An agonising, slow-motion vision of four lives softly imploding: that’s the sight offered in Sam Holcroft’s distillation of Chekhov. Natalie Abrahami’s finely acted production, ingeniously designed by Tom Scutt, encases the tormented quartet of central characters from Uncle Vanya in a room-sized, rotating packing crate tellingly marked FRAGILE. There, lonely Sonya, her ailing father’s beautiful wife Yelena, pompous doctor Astrov, who Sonya loves and unhappy Yelena is attracted to, and Sonya’s ferociously depressed uncle, obsessively impassioned with Yelena, perform a dance of impending death and emotional torture.

This is not an elegant spectacle: Holcroft’s text, which skilfully elides elements of Chekhov’s plot, is peppered with slang and swearing and, in the mouth of Robert Goodale’s bitter Vanya , often becomes savage. But that startling effectiveness is offset by a tendency towards the trite: the playwright’s reimagining of Chekhov’s monologues serves up inner turmoil in sloppy shovelfuls of sentiment that contrast uncomfortably with the dialogue’s brisk acidity. And there’s little here, beyond the stylistic alterations and a pitiless approach to the figure of Astrov, that attentiveness to the original play’s subtext wouldn’t reveal. But where Holcroft and Abrahami succeed is in intensifying and laying bare the quiet, deadly damage we inflict on one another and ourselves, and as an audience we devour these behind-closed-doors scenes with the voracity of a peeping tom.

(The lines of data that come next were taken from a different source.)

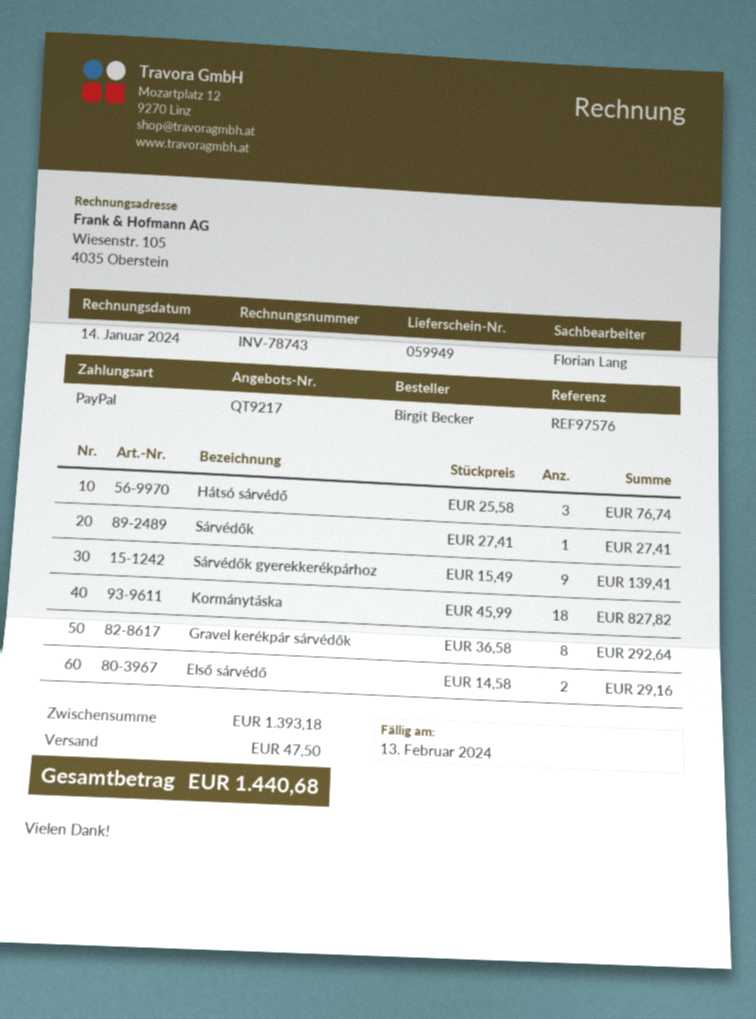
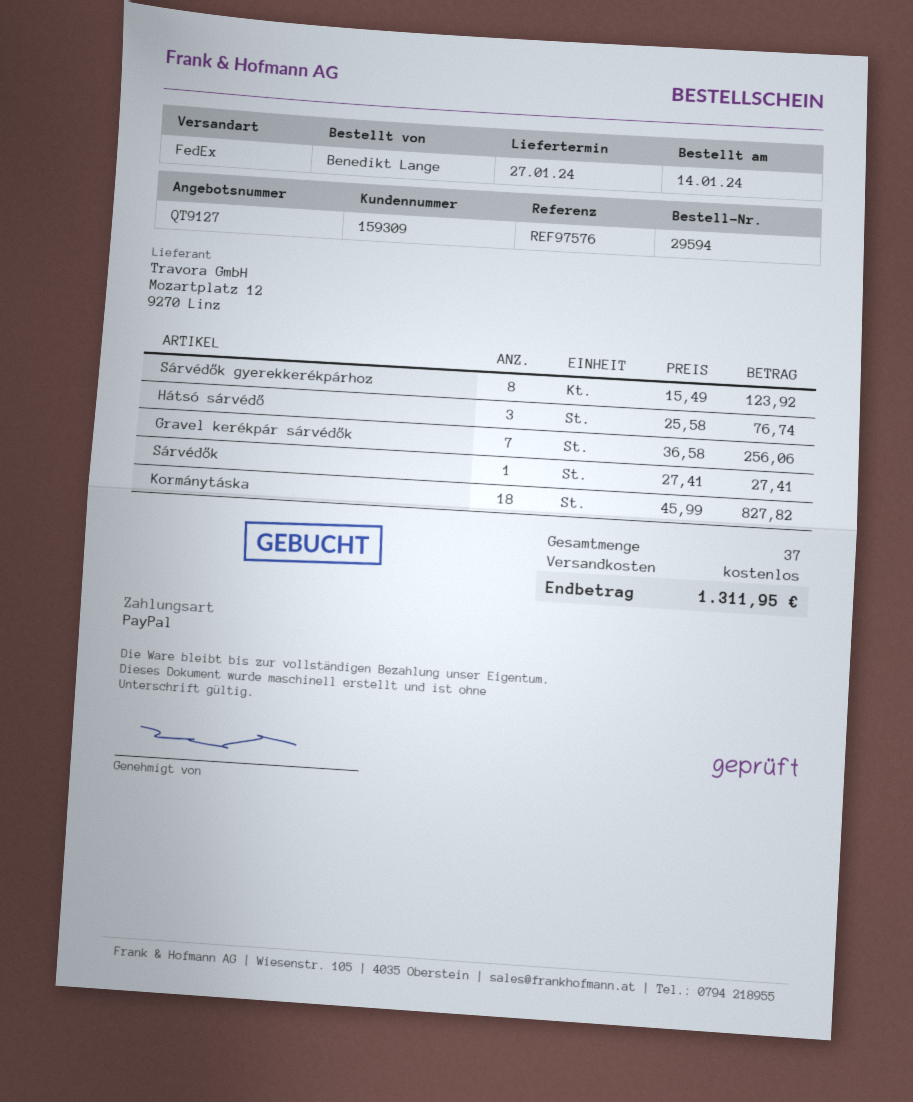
quote number: QT9217 -> QT9127
ordered by: Birgit Becker -> Benedikt Lange
Sárvédők gyerekkerékpárhoz: 9 x 15.49 = 139.41 -> 8 x 15.49 = 123.92
Gravel kerékpár sárvédők: 8 x 36.58 = 292.64 -> 7 x 36.58 = 256.06
Első sárvédő: 2 x 14.58 = 29.16 -> none
shipping: 47.50 -> 0.00
total: 1440.68 -> 1311.95

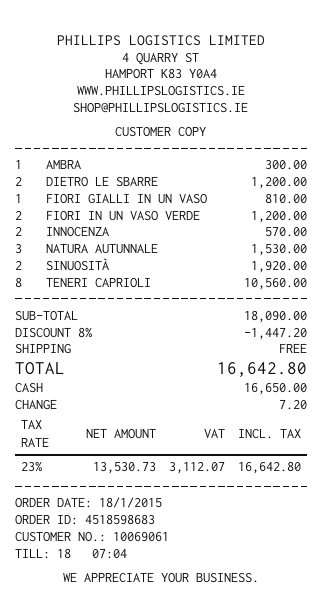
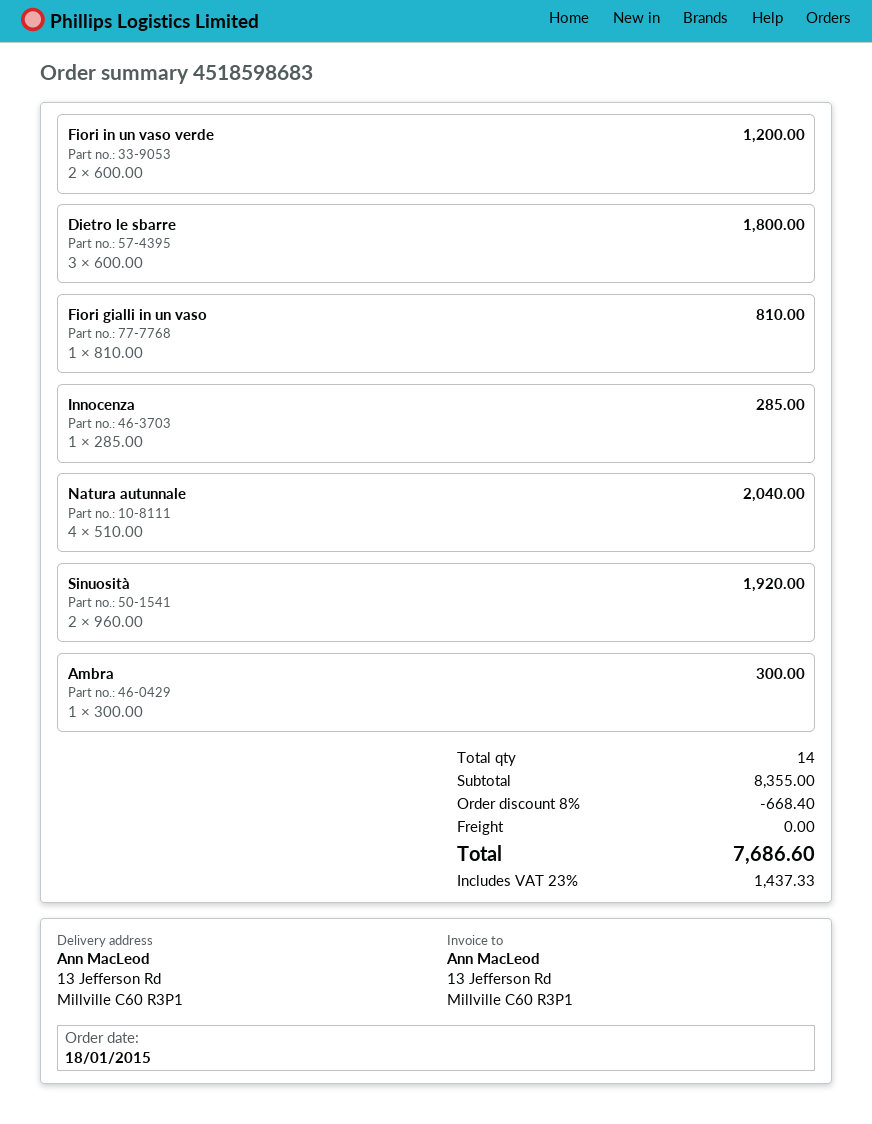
DIETRO LE SBARRE: 2 for 1200.00 -> 3 for 1800.00
INNOCENZA: 2 for 570.00 -> 1 for 285.00
NATURA AUTUNNALE: 3 for 1530.00 -> 4 for 2040.00
TENERI CAPRIOLI: 8 for 10560.00 -> none
subtotal: 18090.00 -> 8355.00
discount: 8% = 1447.20 -> 8% = 668.40
tax: 23% = 3112.07 -> 23% = 1437.33
total: 16642.80 -> 7686.60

Fiona Button’s goofily appealing, Sonya stands helplessly by while Simon Wilson’s chilly Astrov heedlessly wolfs down the food that she has prepared for him, trampling and opining over every one of her tentative efforts at expressing tenderness.

By contrast, Astrov demonstrates to Susie Trayling’s weary, self-loathing Yelena how to administer a morphine injection to her husband; it’s a clinical scene of seduction that climaxes in a symbolic spurt of liquid from the needle’s tip. Wilson’s doctor, with his moral superiority and his disturbingly detached, eugenics-tinged social ideals, earns both the scorn and the envy of Goodale’s Vanya, whose boozy, impotent, suicidal misery is self-denigrating “pain beyond shame”. An intelligent response to a classic, and an eloquent evocation of human anguish.